Property-based testing for Bitcoin Core

I just want to share some initial experiments I’ve done regarding property-based testing for Core.

Property-based tests are designed to test the aspects of a property that should always be true . They allow for a range of inputs to be programmed and tested within a single test rather than writing a different test for every value you want to test.

First, let’s check a Bitcoin Core’s functional test that tests resource exhaustion. See:

def test_resource_exhaustion(self):
        self.log.info("Test node stays up despite many large junk messages")
        conn = self.nodes[0].add_p2p_connection(P2PDataStore())
        conn2 = self.nodes[0].add_p2p_connection(P2PDataStore())
        msg_at_size = msg_unrecognized(str_data="b" * VALID_DATA_LIMIT)
        assert len(msg_at_size.serialize()) == MAX_PROTOCOL_MESSAGE_LENGTH

        self.log.info("(a) Send 80 messages, each of maximum valid data size (4MB)")
        for _ in range(80):
            conn.send_message(msg_at_size)

        # Check that, even though the node is being hammered by nonsense from one
        # connection, it can still service other peers in a timely way.
        self.log.info("(b) Check node still services peers in a timely way")
        for _ in range(20):
            conn2.sync_with_ping(timeout=2)

        self.log.info("(c) Wait for node to drop junk messages, while remaining connected")
        conn.sync_with_ping(timeout=400)

        # Despite being served up a bunch of nonsense, the peers should still be connected.
        assert conn.is_connected
        assert conn2.is_connected
        self.nodes[0].disconnect_p2ps()

By looking at this function, some questions were raised on my mind:

  • What if the node had more than two connections?
  • What if connections happen at different times?
  • What if one of the connections sent more or less than 80 messages?
  • What if other connections/disconnections happen during the path?

Well, there are a lot of probabilities, but it seems a perfect scenario for a property-based test. Since Bitcoin Core has its test framework and it is written in Python, I used it to draft a property-based test using TSTL.

TSTL is a domain-specific language (DSL) and set of tools to support automated generation of tests for software. This implementation targets Python. You define (in Python) a set of components used to build up a test, and any properties you want to hold for the tested system, and TSTL generates tests for your system. TSTL supports test replay, test reduction, and code coverage analysis, and includes push-button support for some sophisticated test-generation methods. In other words, TSTL is a property-based testing tool.

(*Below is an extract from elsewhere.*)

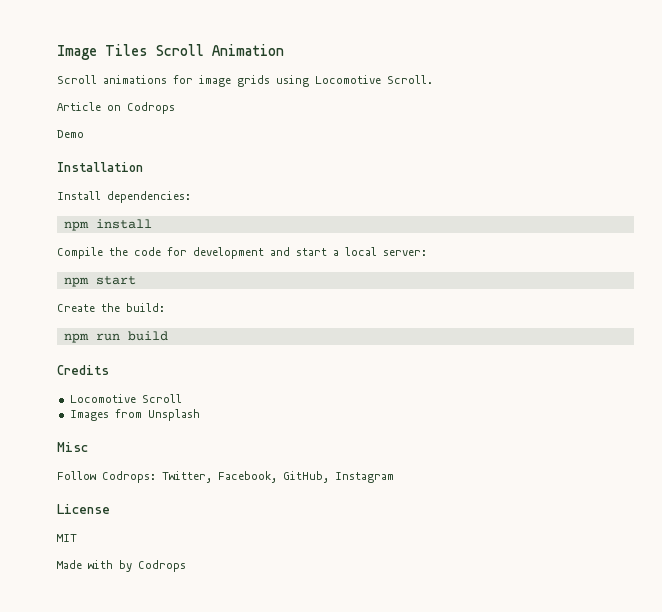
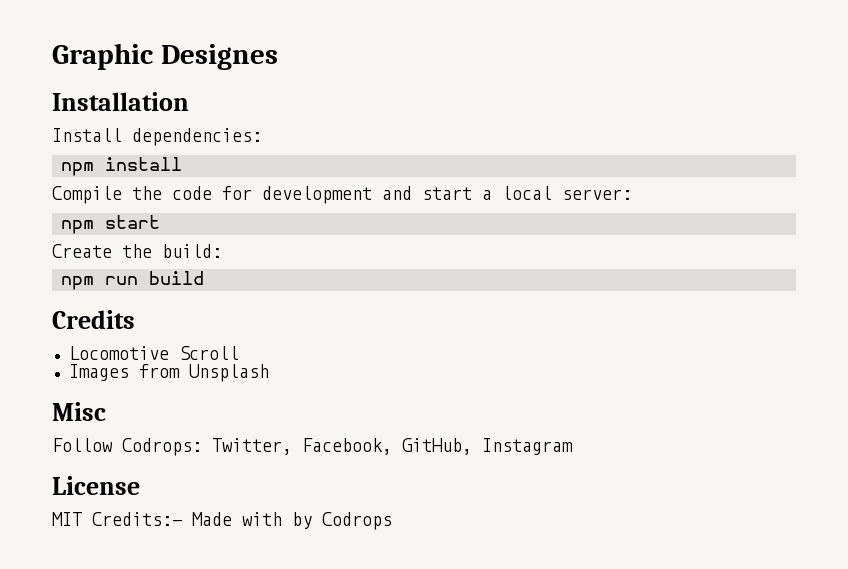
[57,44,284,60] [57,75,433,87] [57,102,175,114] [57,130,84,138] Image Tiles Scroll Animation // Scroll animations for image grids using Locomotive Scroll. // Article on Codrops // Demo -> [52,43,278,70] Graphic Designes
(77, 538) // -> [92,512,182,526] Credits:-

I wrote a TSTL file to replicate the idea of the resource exhaustion test from p2p_invalid_messages.py. See:

...
init: TestShell().setup(num_nodes=1, setup_clean_chain=True)
finally: TestShell().shutdown()
pool: <connection> 100
pool: <node> 1
pool: <int> 1

<int> := <[80..200]>
<node> := TestShell().nodes[0]
<connection> := <node>.add_p2p_connection(P2PDataStore())

for _ in range(<int>): conn = <connection>; conn.send_message(msg_at_size); conn.sync_with_ping(timeout=400)
<connection>.sync_with_ping(timeout=2)

property: <connection>.is_connected

It has a pool of 100 possible connections, one node, and one integer value (from 80 to 200). TSTL will create different scenarios with different amounts of messages being sent, different orders of connections, synchronization, and other stuff. Regardless of all this, we must ensure that any disconnection will happen.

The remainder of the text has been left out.